The most frequent OCA types among Caucasians are OCA1, OCA2, and OCA4. We aimed to investigate genes responsible for the development of these OCA forms in Hungarian OCA patients (n = 13). Mutation screening and polymorphism analysis were performed by direct sequencing on TYR, OCA2, SLC45A2 genes.
Although the clinical features of the investigated Hungarian OCA patients were identical, the molecular genetic data suggested OCA1 subtype in eight cases and OCA4 subtype in two cases. The molecular diagnosis was not clearly identifiable in three cases. In four patients, two different heterozygous known pathogenic or predicted to be pathogenic mutations were present. Seven patients had only one pathogenic mutation, which was associated with non-pathogenic variants in six cases. In two patients no pathogenic mutation was identified.
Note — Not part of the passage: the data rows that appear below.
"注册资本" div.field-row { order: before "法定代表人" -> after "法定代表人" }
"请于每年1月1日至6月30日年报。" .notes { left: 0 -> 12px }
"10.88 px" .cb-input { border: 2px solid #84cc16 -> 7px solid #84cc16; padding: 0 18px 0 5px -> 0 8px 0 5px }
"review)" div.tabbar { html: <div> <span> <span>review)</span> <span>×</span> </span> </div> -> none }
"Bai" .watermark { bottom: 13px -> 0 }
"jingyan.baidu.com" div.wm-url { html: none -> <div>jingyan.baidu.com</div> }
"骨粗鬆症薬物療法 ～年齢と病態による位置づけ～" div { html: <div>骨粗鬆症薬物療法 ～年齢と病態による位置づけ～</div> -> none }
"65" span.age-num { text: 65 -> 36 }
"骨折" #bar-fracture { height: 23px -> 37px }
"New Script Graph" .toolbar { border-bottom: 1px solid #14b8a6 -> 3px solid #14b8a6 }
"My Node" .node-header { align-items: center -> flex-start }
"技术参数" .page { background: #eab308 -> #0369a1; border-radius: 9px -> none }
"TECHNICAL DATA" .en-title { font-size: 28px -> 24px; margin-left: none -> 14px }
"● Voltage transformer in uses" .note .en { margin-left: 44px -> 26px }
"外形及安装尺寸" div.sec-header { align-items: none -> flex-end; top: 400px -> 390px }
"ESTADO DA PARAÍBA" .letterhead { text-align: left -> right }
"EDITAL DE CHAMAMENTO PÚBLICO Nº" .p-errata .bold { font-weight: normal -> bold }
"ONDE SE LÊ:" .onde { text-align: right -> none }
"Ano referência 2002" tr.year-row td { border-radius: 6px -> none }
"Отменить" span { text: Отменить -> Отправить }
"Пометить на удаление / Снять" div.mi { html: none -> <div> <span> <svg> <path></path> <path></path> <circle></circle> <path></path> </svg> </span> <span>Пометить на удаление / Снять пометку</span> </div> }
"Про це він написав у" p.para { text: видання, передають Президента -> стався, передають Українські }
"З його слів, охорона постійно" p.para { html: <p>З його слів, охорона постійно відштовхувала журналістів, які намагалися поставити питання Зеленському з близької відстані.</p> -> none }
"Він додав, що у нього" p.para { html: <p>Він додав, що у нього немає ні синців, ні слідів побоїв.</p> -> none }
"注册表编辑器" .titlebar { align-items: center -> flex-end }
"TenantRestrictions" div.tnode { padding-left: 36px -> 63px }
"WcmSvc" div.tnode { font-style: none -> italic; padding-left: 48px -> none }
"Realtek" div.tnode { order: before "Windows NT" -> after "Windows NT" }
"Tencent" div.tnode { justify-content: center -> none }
Our results suggest that the concomitant screening of the non-pathogenic variants-which alone do not cause the development of OCA, but might have clinical significance in association with a pathogenic variant-is important. Our results also show significant variation in the disease spectrum compared to other populations. These data also confirm that the concomitant analysis of OCA genes is critical, providing new insights to the phenotypic diversity of OCA and expanding the mutation spectrum of OCA genes in Hungarian patients.
眼皮肤白化病(OCA)是一组临床和遗传异质性的色素沉着异常疾病,其特征为毛发、皮肤和眼部色素减退程度各异。已知有六个基因以及人类染色体4q24上的一个基因座与孤立型OCA(OCA 1 - 7)的病因有关。
在白种人中最常见的OCA类型是OCA1、OCA2和OCA4。我们旨在研究匈牙利OCA患者(n = 13)中这些OCA类型发生发展的相关基因。通过直接测序对TYR、OCA2、SLC45A2基因进行突变筛查和多态性分析。
尽管所研究的匈牙利OCA患者临床特征相同,但分子遗传学数据显示8例为OCA1亚型,2例为OCA4亚型。3例的分子诊断不明确。4例患者存在两种不同的杂合已知致病或预测致病突变。7例患者仅有一个致病突变,其中6例与非致病变异相关。2例患者未鉴定出致病突变。
我们的结果表明,对非致病变异进行联合筛查很重要,这些变异单独不会导致OCA的发生,但与致病变异相关时可能具有临床意义。我们的结果还显示,与其他人群相比,疾病谱存在显著差异。这些数据也证实了对OCA基因进行联合分析至关重要,为OCA的表型多样性提供了新见解,并扩大了匈牙利患者中OCA基因的突变谱。